TOTEL v HMRC : COURT OF APPEAL  EWCA CIV 1310
If you want to appeal to the Tax Tribunal against a decision of HMRC then, in most cases, you are required by S84(3) VAT Act 1994 to deposit (with HMRC) the amount of disputed tax as a pre-condition of appealing.
Totel (who had been assessed by HMRC as owing almost £1.5M in wrongly claimed input tax) didn’t want to pay that amount of money up front so they argued that the pre-payment requirement breached the EU legal principle of “equivalence”.
The principle of “equivalence” requires that the rules regulating the right to recover taxes in breach of EU law must be no less favourable than those governing similar domestic taxes.
Totel argued that in appeals against domestic taxes, such as Income Tax and Stamp Duty Land Tax, there was no requirement for the disputed tax to be pre-paid so that the requirement for VAT did breach the principle of equivalence.

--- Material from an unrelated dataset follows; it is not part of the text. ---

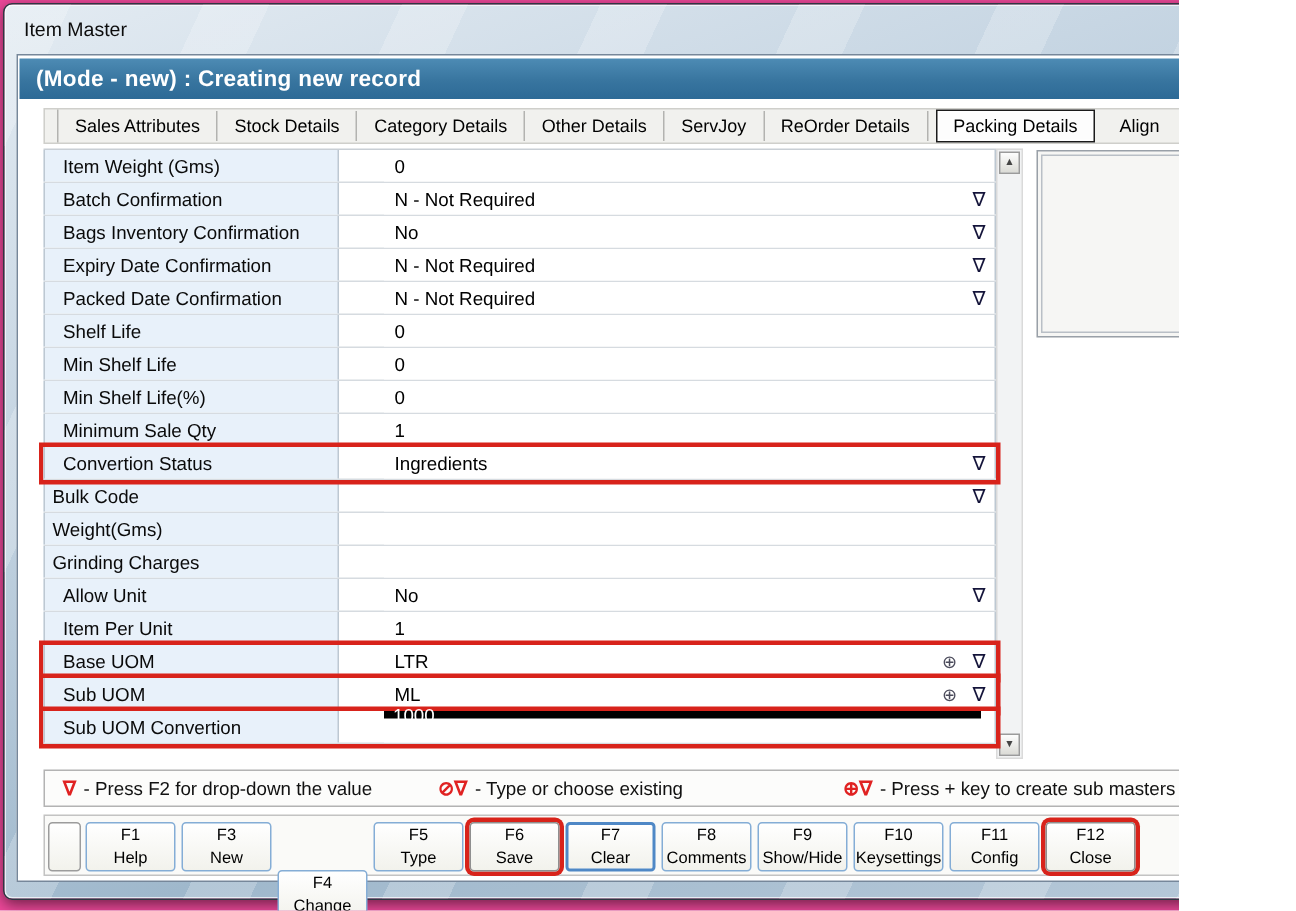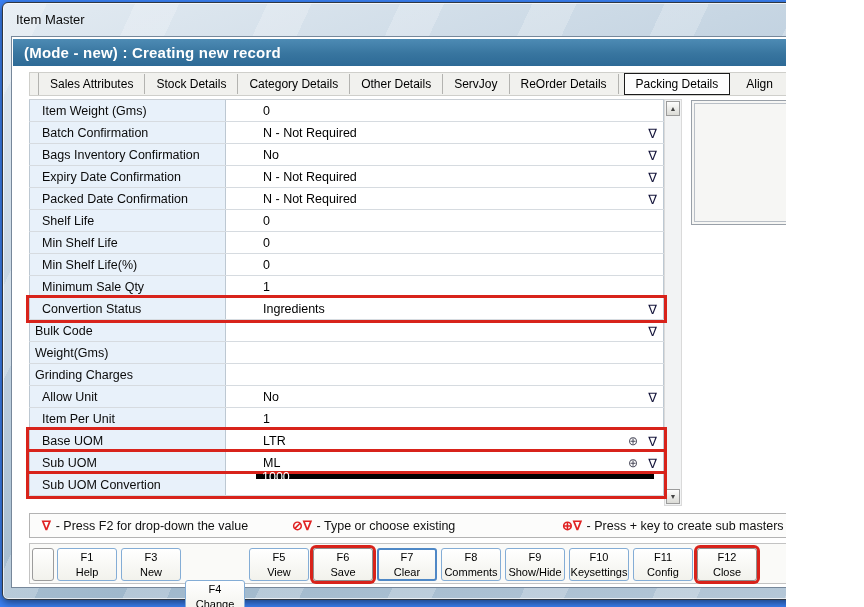"Item Master" .stage { background: #3b82f6 -> #ec4899 }
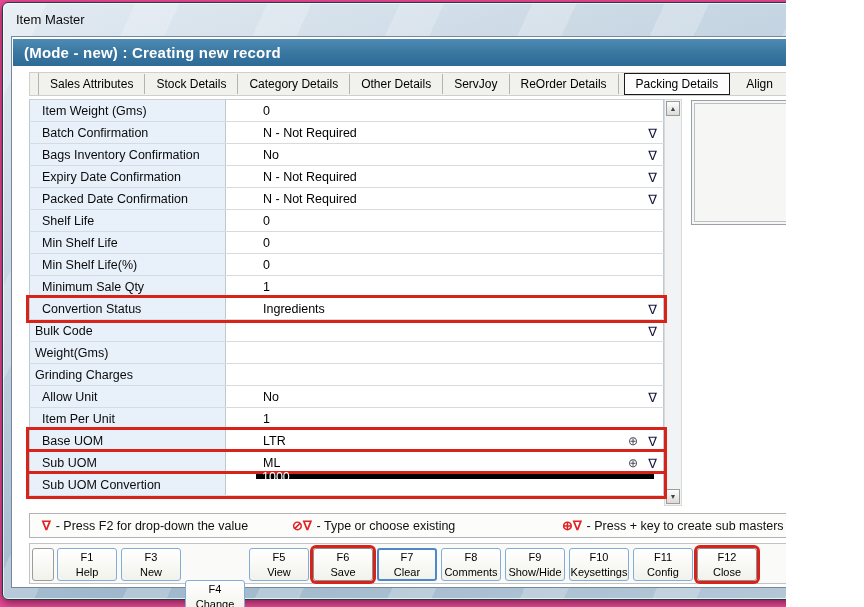"View" span { text: View -> Type }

Lady Justice Arden made mince-meat of that argument, saying that there were four other domestic taxes (Landfill Tax, Insurance Premium Tax, Climate Change Levy and Aggregates Levy) where pre-payment was required but that, in any event, VAT was so different from all other domestic taxes that it could not be described as “similar” to any of them. As there were no similar domestic taxes to VAT it followed that VAT appeal procedures, including the requirement to deposit the disputed tax, could not breach the principle of equivalence.
So, the requirement for the deposit of disputed tax when appealing to the Tax Tribunal survived intact – which is unfortunate for your clients!